Fig. 3 |. Accurate per-site mutation rate estimates improve population genetic inference.

Fig. 3 |

a, Estimated demographic history fits the SFS with mutation rate bins at different orders of magnitude. Red dots show the observed SFS at synonymous sites in gnomAD and black lines show the expected SFS under the inferred demographic model. Shaded areas correspond to 95% binomial CIs.
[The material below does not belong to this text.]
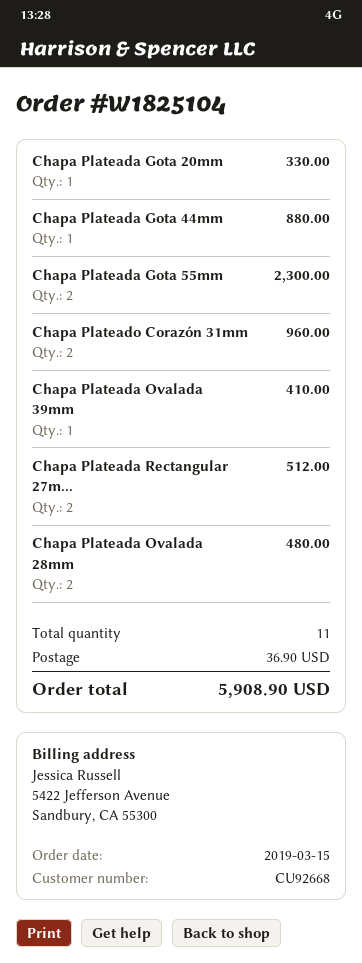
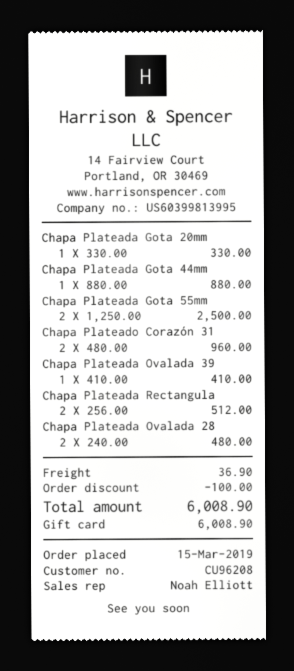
customer number: CU92668 -> CU96208
Chapa Plateada Gota 55mm: 2 for 2300.00 -> 2 for 2500.00
discount: none -> 100.00
total: 5908.90 -> 6008.90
The observed SFS (red dots) shows the observed numbers of SNVs at allele counts 0–40. For more common alleles with counts above 40, red dots show a number of SNVs for logarithmically (base 3) spaced bins. Allele counts are out of a total sample size of about 57K non-Finnish European individuals. b, Roulette bins improve fits to the shape of the SFS compared to demographic model predictions scaled to either low- (1 × 10−9 to 3.3 × 10−9) or high-rate (1 × 10−7 to 3 × 10−7) bins. Average log-likelihoods (per-SNV) are higher for Roulette after subtracting one to account for the additional parameter used to refit the mutation rate within each bin. Roulette improves over the model trained on sites with low mutation rate (mostly nonrecurrent sites) because recurrent mutations change the shape of the SFS. It also improves over the high-rate model as one moves away from the mean mutation rate within the high-rate bin. c, High mutation rate SNVs are more informative about population growth parameters. The expected per-SNV log-likelihood relative to the maximum is shown using rare SNVs (1–40 allele counts). The compound population growth rate/sample size parameter was chosen to approximate the observed synonymous SFS in gnomAD v2.